> [Task requirements] Set down the entries exactly. No line may differ from its source.

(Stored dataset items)
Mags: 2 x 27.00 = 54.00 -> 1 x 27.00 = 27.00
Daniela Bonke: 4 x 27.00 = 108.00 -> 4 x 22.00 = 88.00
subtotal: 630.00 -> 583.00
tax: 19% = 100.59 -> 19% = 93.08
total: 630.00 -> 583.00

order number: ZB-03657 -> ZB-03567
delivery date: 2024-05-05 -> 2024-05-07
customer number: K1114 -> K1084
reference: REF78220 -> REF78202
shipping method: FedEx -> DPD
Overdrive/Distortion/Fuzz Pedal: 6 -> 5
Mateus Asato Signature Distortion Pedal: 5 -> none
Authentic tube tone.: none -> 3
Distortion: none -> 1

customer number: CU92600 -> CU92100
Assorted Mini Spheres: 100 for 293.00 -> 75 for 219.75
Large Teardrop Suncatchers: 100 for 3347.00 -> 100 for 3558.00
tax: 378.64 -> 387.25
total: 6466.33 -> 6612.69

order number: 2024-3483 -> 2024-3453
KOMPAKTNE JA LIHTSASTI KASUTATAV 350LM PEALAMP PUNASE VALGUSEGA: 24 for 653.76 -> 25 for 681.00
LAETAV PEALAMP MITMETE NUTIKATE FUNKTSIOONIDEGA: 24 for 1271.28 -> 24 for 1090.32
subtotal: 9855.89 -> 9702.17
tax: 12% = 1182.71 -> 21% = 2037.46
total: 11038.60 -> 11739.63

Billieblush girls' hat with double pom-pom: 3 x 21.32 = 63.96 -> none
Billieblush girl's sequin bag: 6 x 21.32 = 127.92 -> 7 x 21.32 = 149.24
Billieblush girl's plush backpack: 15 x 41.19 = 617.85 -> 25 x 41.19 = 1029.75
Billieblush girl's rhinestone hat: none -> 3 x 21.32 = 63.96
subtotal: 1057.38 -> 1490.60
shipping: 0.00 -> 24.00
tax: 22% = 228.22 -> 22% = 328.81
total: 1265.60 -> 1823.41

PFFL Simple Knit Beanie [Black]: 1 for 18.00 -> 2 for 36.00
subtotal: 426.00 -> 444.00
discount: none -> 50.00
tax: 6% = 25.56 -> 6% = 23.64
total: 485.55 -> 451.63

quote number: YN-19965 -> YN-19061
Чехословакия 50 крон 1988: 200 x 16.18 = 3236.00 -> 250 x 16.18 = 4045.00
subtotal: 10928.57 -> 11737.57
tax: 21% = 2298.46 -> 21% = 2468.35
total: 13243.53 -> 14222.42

> [Solution to this task]
Mags: 2 x 27.00 = 54.00 -> 1 x 27.00 = 27.00
Daniela Bonke: 4 x 27.00 = 108.00 -> 4 x 22.00 = 88.00
subtotal: 630.00 -> 583.00
tax: 19% = 100.59 -> 19% = 93.08
total: 630.00 -> 583.00

order number: ZB-03657 -> ZB-03567
delivery date: 2024-05-05 -> 2024-05-07
customer number: K1114 -> K1084
reference: REF78220 -> REF78202
shipping method: FedEx -> DPD
Overdrive/Distortion/Fuzz Pedal: 6 -> 5
Mateus Asato Signature Distortion Pedal: 5 -> none
Authentic tube tone.: none -> 3
Distortion: none -> 1

customer number: CU92600 -> CU92100
Assorted Mini Spheres: 100 for 293.00 -> 75 for 219.75
Large Teardrop Suncatchers: 100 for 3347.00 -> 100 for 3558.00
tax: 378.64 -> 387.25
total: 6466.33 -> 6612.69

order number: 2024-3483 -> 2024-3453
KOMPAKTNE JA LIHTSASTI KASUTATAV 350LM PEALAMP PUNASE VALGUSEGA: 24 for 653.76 -> 25 for 681.00
LAETAV PEALAMP MITMETE NUTIKATE FUNKTSIOONIDEGA: 24 for 1271.28 -> 24 for 1090.32
subtotal: 9855.89 -> 9702.17
tax: 12% = 1182.71 -> 21% = 2037.46
total: 11038.60 -> 11739.63

Billieblush girls' hat with double pom-pom: 3 x 21.32 = 63.96 -> none
Billieblush girl's sequin bag: 6 x 21.32 = 127.92 -> 7 x 21.32 = 149.24
Billieblush girl's plush backpack: 15 x 41.19 = 617.85 -> 25 x 41.19 = 1029.75
Billieblush girl's rhinestone hat: none -> 3 x 21.32 = 63.96
subtotal: 1057.38 -> 1490.60
shipping: 0.00 -> 24.00
tax: 22% = 228.22 -> 22% = 328.81
total: 1265.60 -> 1823.41

PFFL Simple Knit Beanie [Black]: 1 for 18.00 -> 2 for 36.00
subtotal: 426.00 -> 444.00
discount: none -> 50.00
tax: 6% = 25.56 -> 6% = 23.64
total: 485.55 -> 451.63

quote number: YN-19965 -> YN-19061
Чехословакия 50 крон 1988: 200 x 16.18 = 3236.00 -> 250 x 16.18 = 4045.00
subtotal: 10928.57 -> 11737.57
tax: 21% = 2298.46 -> 21% = 2468.35
total: 13243.53 -> 14222.42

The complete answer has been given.